Genevieva · 09/08/2023 12:29

I don’t think your daughter is conniving or spoilt or any of the other negative things written here. She might have had buyer’s regret after the party was over. That’s a life lesson about the pleasure gained from transient experiences verses material possessions. But mostly I think she is stuck in a rut on a particular thought pattern and needs help getting out of it.

nidgey · 09/08/2023 12:33

BirthdayComplication · 09/08/2023 12:14

@nidgey thanks..

We are not a very materialist family at, all..
All sorts of things come into play don't they.

The crux is her comparing herself to her sister and that's the core of it.

Yes, and it's hard. If you can encourage them to spend time together or to do nice things for each other/the family then it might help? I think being the younger isn't always easy, so if you can find a way to help her contribute in some way it could be good for her self esteem and long-term sense of herself as someone who can contribute (as well as receive).
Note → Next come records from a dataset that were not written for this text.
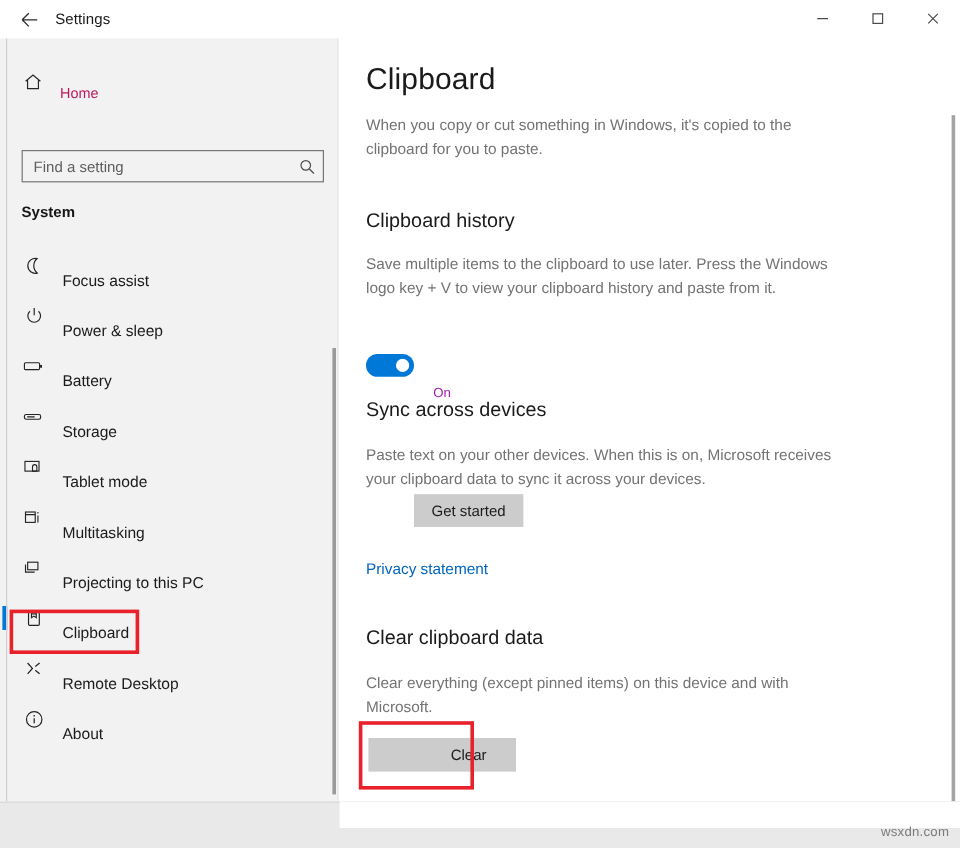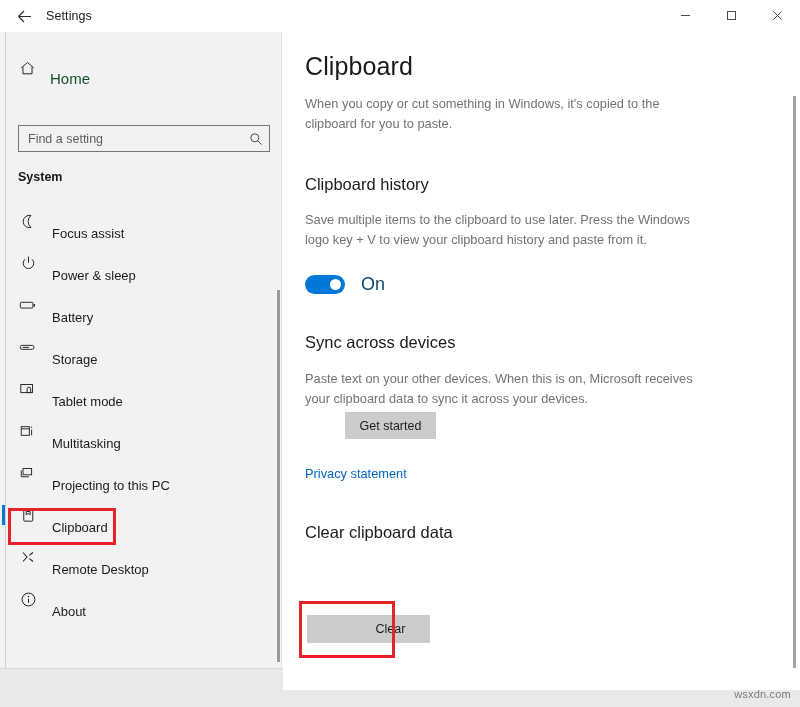--- a/index.html
+++ b/index.html
@@ -94,22 +94,22 @@
     width: 250px;
     height: 28px;
   }
   .home-icon {
     width: 26px;
     display: flex;
     justify-content: center;
     color: #262626;
   }
   .home-label {
-    font-size: 15px;
-    color: #14532d;
+    font-size: 12px;
+    color: #be185d;
     margin-left: 10px;
     margin-top: 20px;
   }
   .search-box {
     position: absolute;
     left: 18px;
     top: 93px;
     width: 252px;
     height: 27px;
     border: 1px solid #767676;
@@ -268,23 +268,24 @@
   .toggle .knob {
     position: absolute;
     right: 4px;
     top: 4px;
     width: 11px;
     height: 11px;
     border-radius: 50%;
     background: #ffffff;
   }
   .toggle-label {
-    font-size: 18px;
-    color: #0c4a6e;
+    font-size: 11px;
+    color: #a21caf;
     margin-left: 16px;
+    margin-top: 48px;
   }
   #head-sync { top: 301px; }
   #desc-sync { top: 337px; width: 403px; }
   .btn {
     position: absolute;
     background: #cccccc;
     border: 1px solid #cccccc;
     font-family: Liberation Sans, sans-serif;
     font-size: 12.5px;
     color: #1b1b1b;
@@ -549,20 +550,21 @@
         </div>
         <div class="toggle-label">On</div>
       </div>
 
       <div class="section-head" id="head-sync">Sync across devices</div>
       <div class="body-text" id="desc-sync">Paste text on your other devices. When this is on, Microsoft receives your clipboard data to sync it across your devices.</div>
       <button class="btn" id="btn-get-started">Get started</button>
       <a class="link" id="link-privacy" href="#">Privacy statement</a>
 
       <div class="section-head" id="head-clear">Clear clipboard data</div>
+      <div class="body-text" id="desc-clear">Clear everything (except pinned items) on this device and with Microsoft.</div>
 
     </div>
 
     <div class="content-scroll-track"></div>
     <div class="content-scroll-thumb"></div>
 
     <div id="btn-clear-inner">Clear</div>
 
   </div>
HoppingPavlova · 09/08/2023 12:33

I’ve read all OP’s comments but still can’t work it out. Did you spend 100 on the party or not? That’s pretty much what it boils down to. If offered 100 or a party then the clear expectation is that the 100 would be put towards the party if not given over. Simply, was this the case or not?

RandomMess · 09/08/2023 12:38

@BirthdayComplication the book will help you deal with the jealousy issue.

They are incredibly good.

Itsnotallaboutyoulikeyouthink · 09/08/2023 12:56

I don’t think it’s about her not previously getting a £100. I think it’s more about her now expecting £100. I have my son a lot of money for his 13th as it’s a special
birthday. The next year he expected it again.

LAMPS1 · 09/08/2023 12:58

Teach your children that it should never be about how much money is spent on them, it’s about how much you love and care for them. And until they can realise that, they are likely to be forever disappointed and unhappy.

ShouldGoToBed · 09/08/2023 13:02

Could you find a time to snuggle up together just the two of you when the others are all out and have a proper heart to heart chat to try get to the source of her feelings about it? Or take her out somewhere nice that doesn’t cost anything, for some time together? Maybe she just needs to feel like she’s special and important to you.

Radiohat · 09/08/2023 13:30

This sounds spectacularly ridiculous -

I would be frank !

This is how brats are made - just say No and " stop asking"

Iwasafool · 09/08/2023 13:31

The bit I feel is a bit unfair is £100 would have bought a lot more six years ago than it would now, or last year. I can't remember inflation rates over the last six years but things have certainly increased so I would have taken that into account.

I just googled it and it says you'd need over £139 now to match £100 six years ago. So the same amount of money but very different value.

DottyLottieLou · 09/08/2023 13:43

Tell her to stop being so ungrateful or she'll get nothing.